‘The Sign Of The Four’ is the second and one of the most well known of the Sherlock Holmes series adapted for the graphic novel form. A complex plot with a very long story that explains everything. I found this rather too long when trying to read the original. The story is also notable as it introduces Miss Mary Morstan to Holmes and Watson and the rest, they say, is history.
Miss Mary Morstan comes to Holmes to seek answers to her father’s disappearance ten years ago. A retired soldier, who served in the tropics, he left the Langham Hotel one night never to return. To further deepen the mystery, four years after his disappearance, she starts to receive a single pearl and on the same day another for the following six years. Holmes is intrigues and Watson is enchanted. They take the case and enter a world of strange characters and dark stormy nights.
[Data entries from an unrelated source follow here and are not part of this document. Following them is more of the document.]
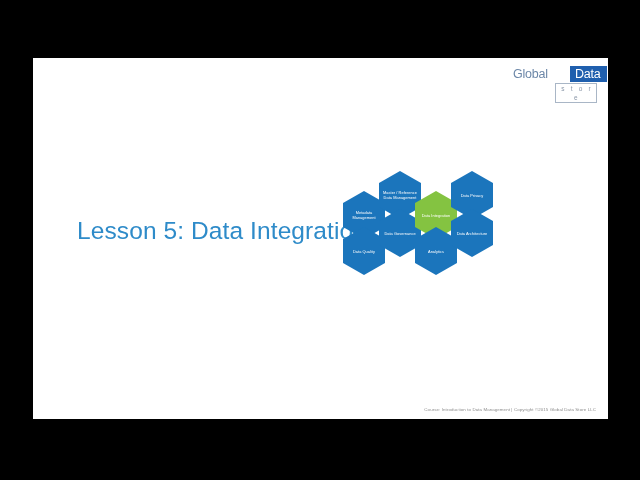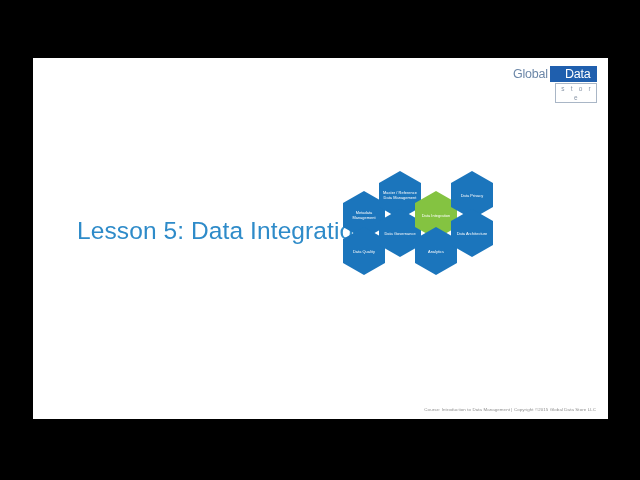--- a/index.html
+++ b/index.html
@@ -42,6 +42,7 @@
     display: flex;
     align-items: center;
     height: 16px;
+    gap: 20px;
   }
   #logo-global {
     font-size: 12.5px;

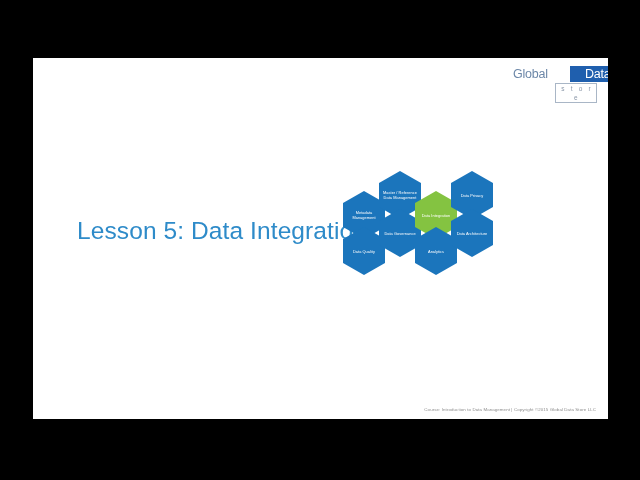--- a/index.html
+++ b/index.html
@@ -57,7 +57,7 @@
     color: #ffffff;
     font-size: 12.5px;
     line-height: 16px;
-    padding: 0 6px 0 15px;
+    padding: 0 6px 0 5px;
     letter-spacing: -0.2px;
   }
   #logo-row2 {

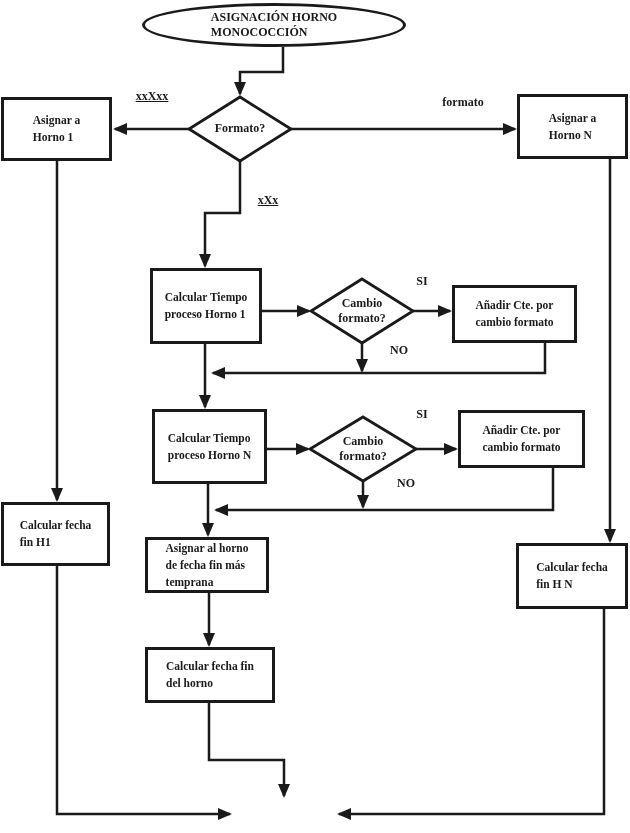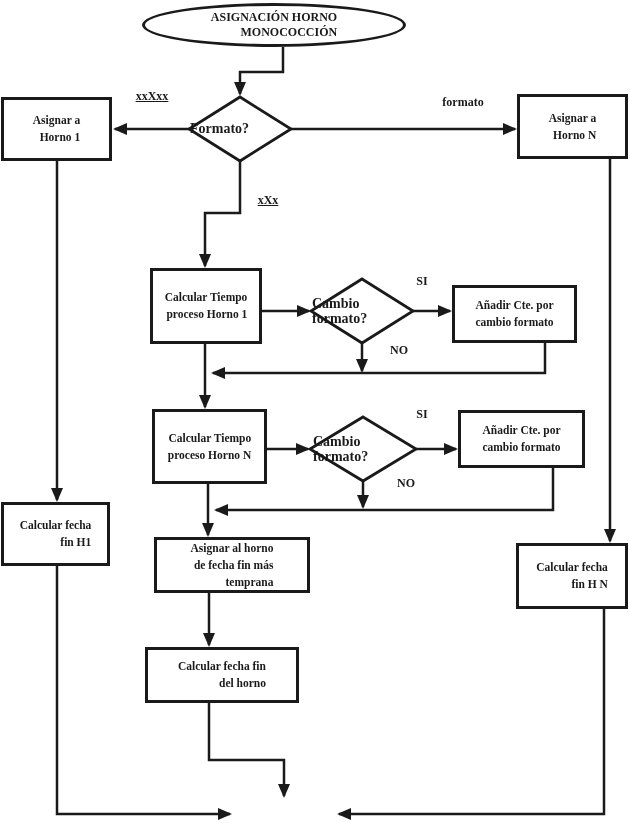--- a/index.html
+++ b/index.html
@@ -11,7 +11,7 @@
   .node {
     position:absolute; box-sizing:border-box; border:3px solid #1a1a1a; background:#ffffff;
     display:flex; align-items:center; justify-content:center;
-    text-align:right; font-weight:bold; font-size:11.5px; line-height:17px;
+    text-align:left; font-weight:bold; font-size:11.5px; line-height:17px;
     white-space:pre-line;
   }
   .terminator { border-radius:50%; font-size:12px; line-height:15px; }

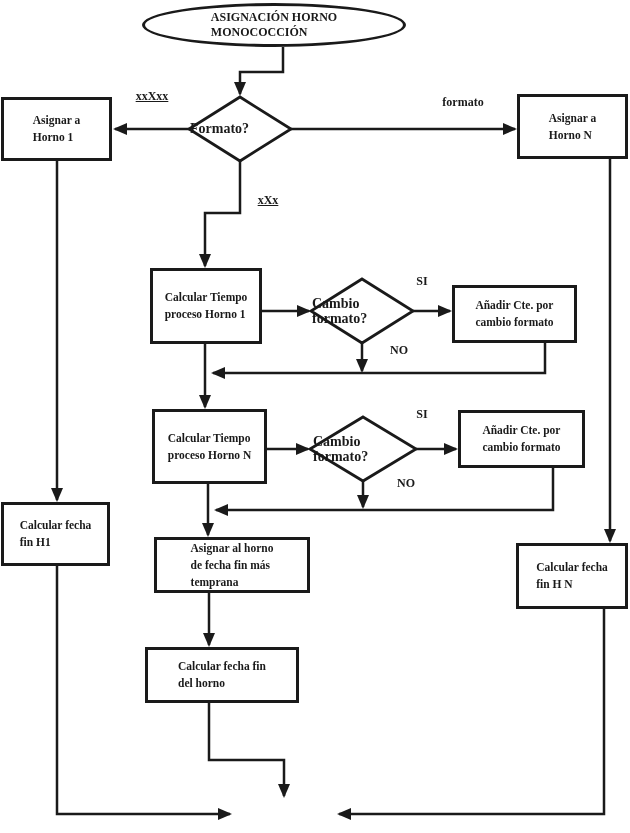--- a/index.html
+++ b/index.html
@@ -17,8 +17,8 @@
   .terminator { border-radius:50%; font-size:12px; line-height:15px; }
   .capsule { border-radius:17px; font-size:12px; }
   .diamond-label {
-    position:absolute; font-weight:bold;
-    font-size:14px; line-height:15px; white-space:pre-line;
+    position:absolute; text-align:center; font-weight:bold;
+    font-size:12px; line-height:15px; white-space:pre-line;
   }
   .edge-label {
     position:absolute; text-align:center; font-weight:bold; font-size:12px;

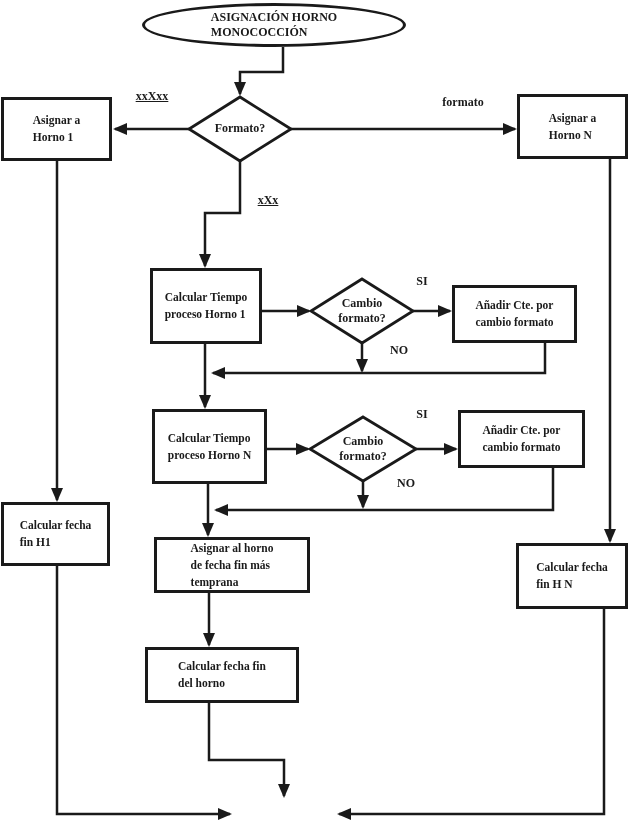--- a/index.html
+++ b/index.html
@@ -32,7 +32,7 @@
   .n-ac1     { left:452px; top:285px; width:125px; height:58px; }
   .n-cthn    { left:152px; top:409px; width:115px; height:75px; }
   .n-ac2     { left:458px; top:410px; width:127px; height:58px; }
-  .n-temp    { left:154px; top:537px; width:156px; height:56px; }
+  .n-temp    { left:145px; top:537px; width:124px; height:56px; }
   .n-cffh    { left:145px; top:647px; width:154px; height:56px; }
   .n-cfh1    { left:1px;   top:502px; width:109px; height:64px; }
   .n-cfhn    { left:516px; top:543px; width:112px; height:66px; }

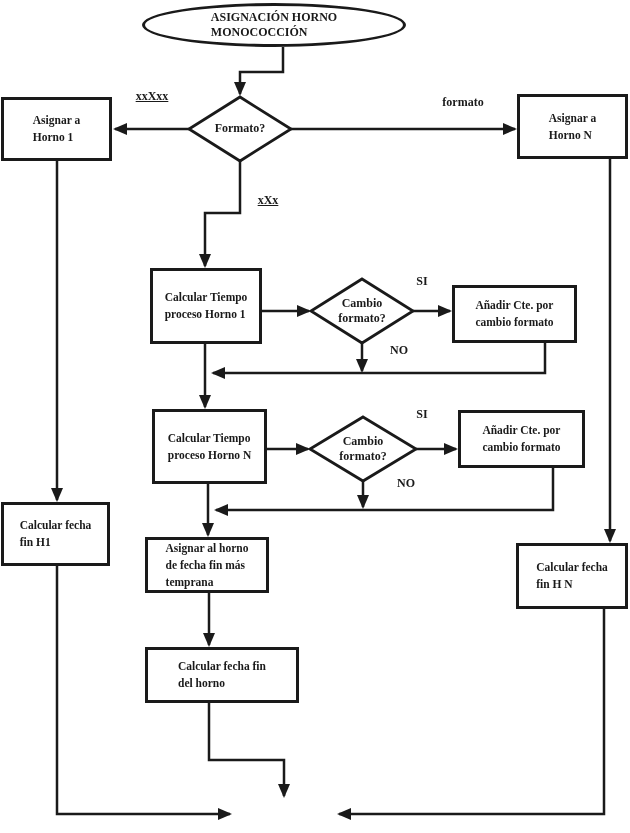--- a/index.html
+++ b/index.html
@@ -33,7 +33,7 @@
   .n-cthn    { left:152px; top:409px; width:115px; height:75px; }
   .n-ac2     { left:458px; top:410px; width:127px; height:58px; }
   .n-temp    { left:145px; top:537px; width:124px; height:56px; }
-  .n-cffh    { left:145px; top:647px; width:154px; height:56px; }
+  .n-cffh    { left:145px; top:647px; width:130px; height:56px; }
   .n-cfh1    { left:1px;   top:502px; width:109px; height:64px; }
   .n-cfhn    { left:516px; top:543px; width:112px; height:66px; }
   .n-fin     { left:232px; top:798px; width:105px; height:33px; }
As a graphic novel, this works well as each part of the pattern emerges. Again, it is neatly set out with the frame rate varying between pages, using smaller frames to highlight phrases or questions. The use of close-up, shadow and even silhouette gives a depth and variety to the story. The dialogue is neatly on point and never clogs up the story as it bowls along.
Full of colourful characters, the artist I.N.J. Culbard goes to town on the grotesquery. Expressions of anguish, fear and angered are heighten by these drawings. He even manages to get in some nicely patterned Victorian wallpaper on occasion to draw the eye.
Of course, we read these fast. The pictures are animated, the dialogue as sparse as it can be to move along the story. The problem is we take the hard work that goes into graphic novel for granted as we crunch through them. Taking a moment to enjoy the visual appeal is rewarding and the clarity of the story proves how useful and enjoyable this format can be. The game is indeed on.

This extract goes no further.